Task goal → All lines from the one containing "heredoc support (mcp-setup)" down to the one containing "doesn't support comments)", both ends included, are to be given again exactly; omit the rest of the listing below.

Entries supplied →
#####
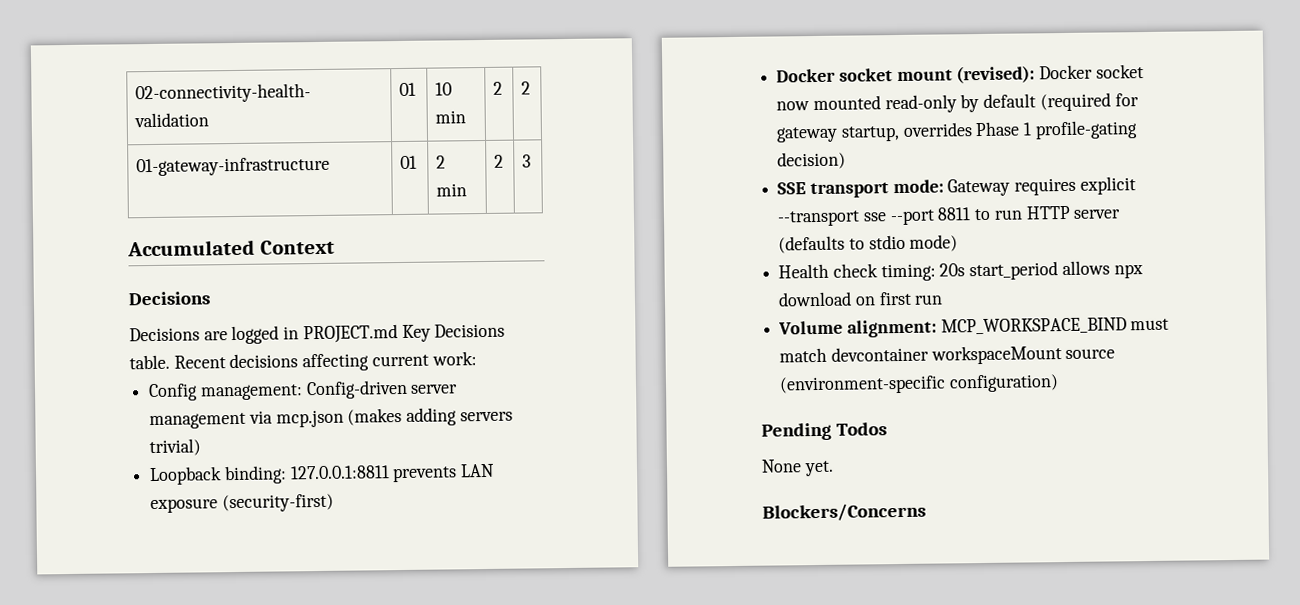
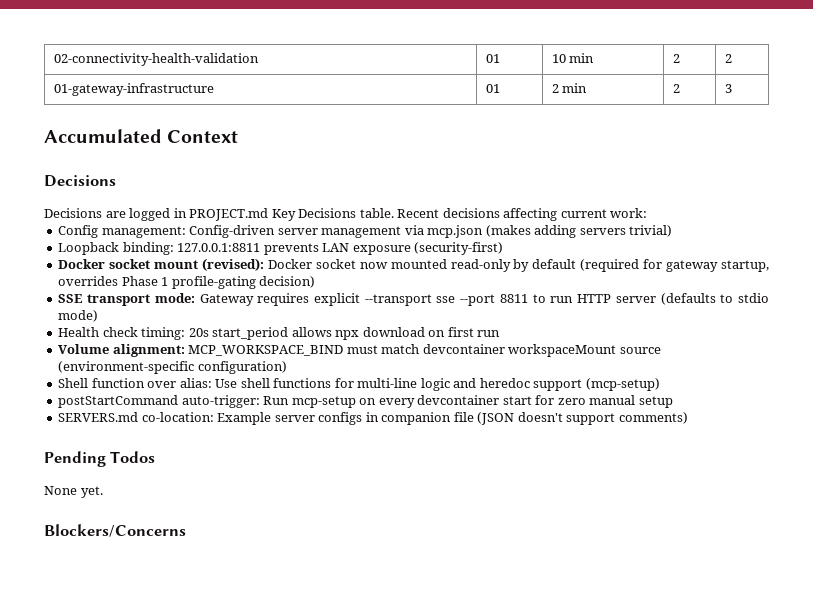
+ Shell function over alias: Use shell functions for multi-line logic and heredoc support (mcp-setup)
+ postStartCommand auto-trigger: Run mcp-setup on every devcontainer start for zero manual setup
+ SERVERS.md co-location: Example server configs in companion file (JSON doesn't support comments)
#####
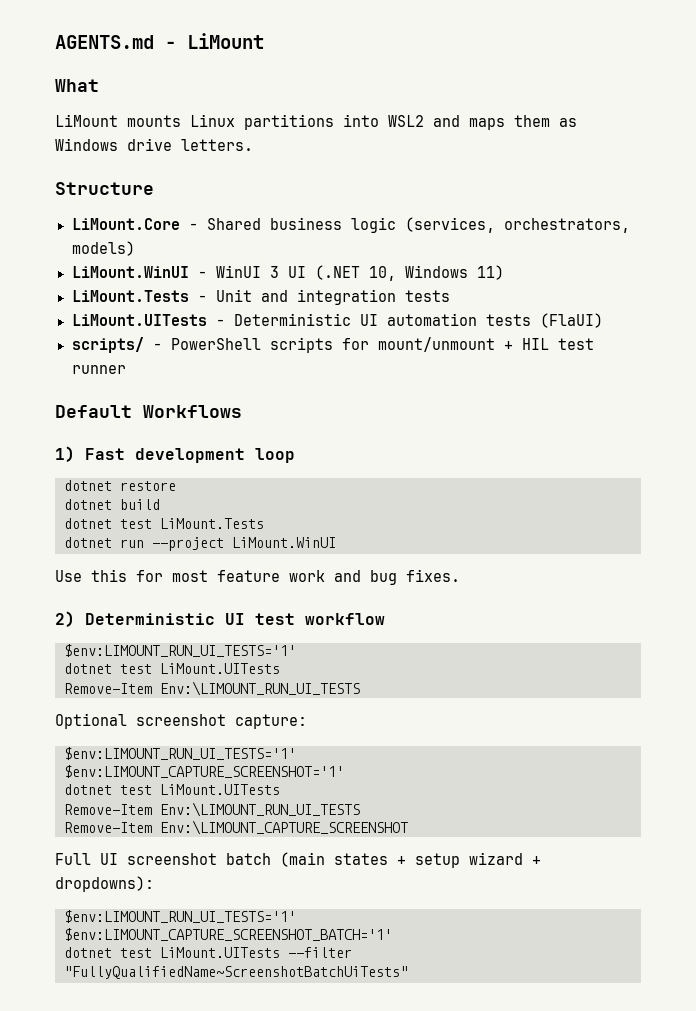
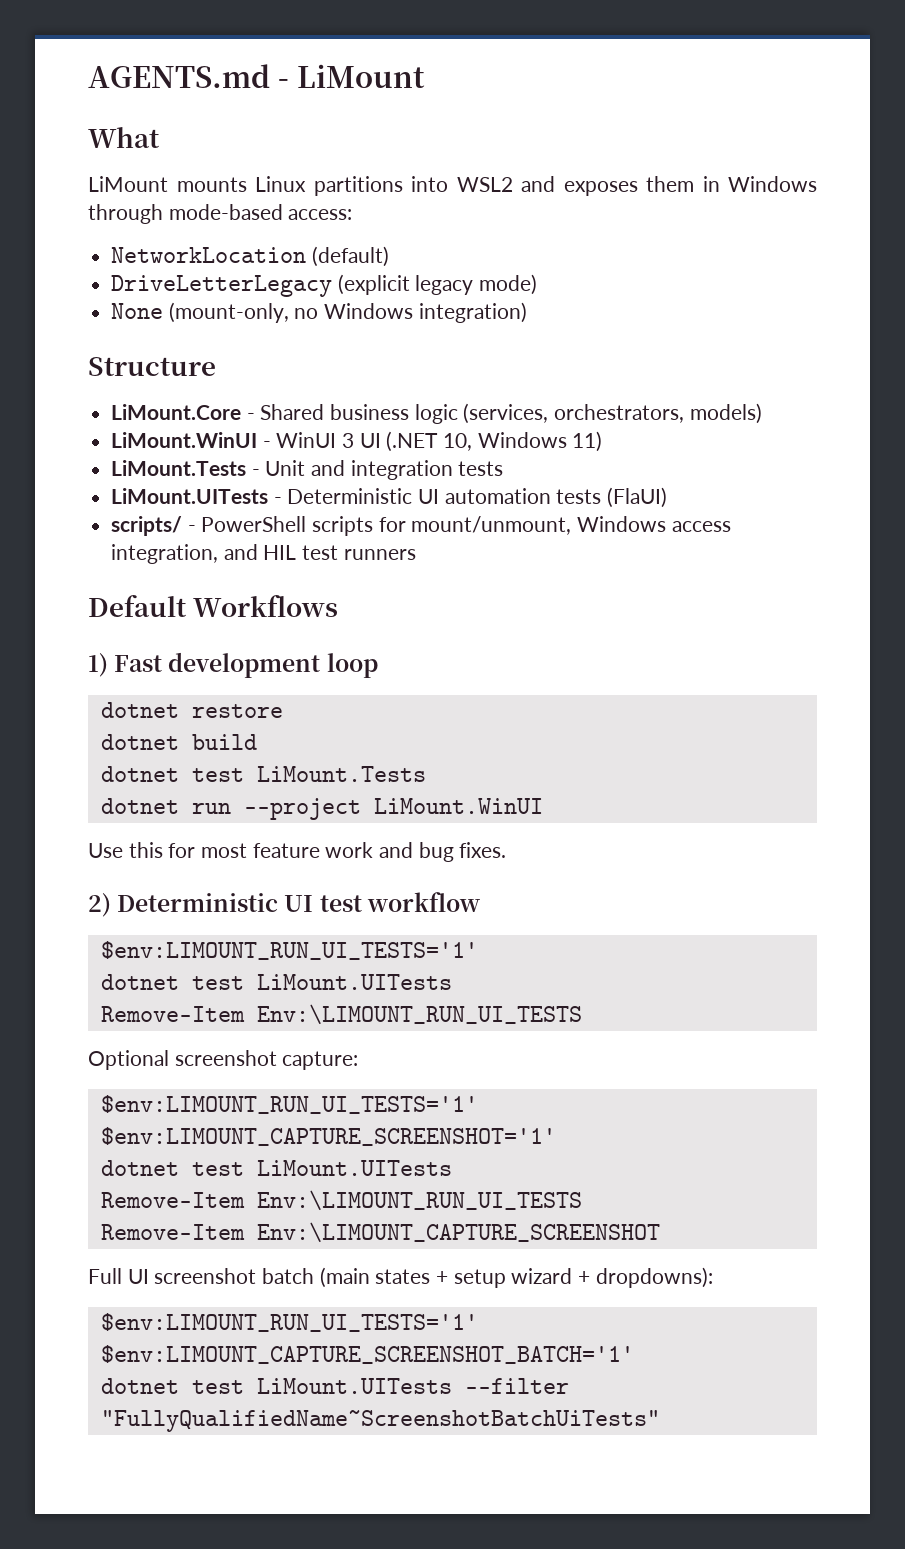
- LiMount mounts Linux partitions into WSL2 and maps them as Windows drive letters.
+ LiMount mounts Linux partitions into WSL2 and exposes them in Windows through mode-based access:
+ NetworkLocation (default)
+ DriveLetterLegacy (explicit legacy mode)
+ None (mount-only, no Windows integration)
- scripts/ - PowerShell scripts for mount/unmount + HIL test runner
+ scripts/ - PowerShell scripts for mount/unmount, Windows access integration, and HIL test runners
#####
Result for this task →
+ Shell function over alias: Use shell functions for multi-line logic and heredoc support (mcp-setup)
+ postStartCommand auto-trigger: Run mcp-setup on every devcontainer start for zero manual setup
+ SERVERS.md co-location: Example server configs in companion file (JSON doesn't support comments)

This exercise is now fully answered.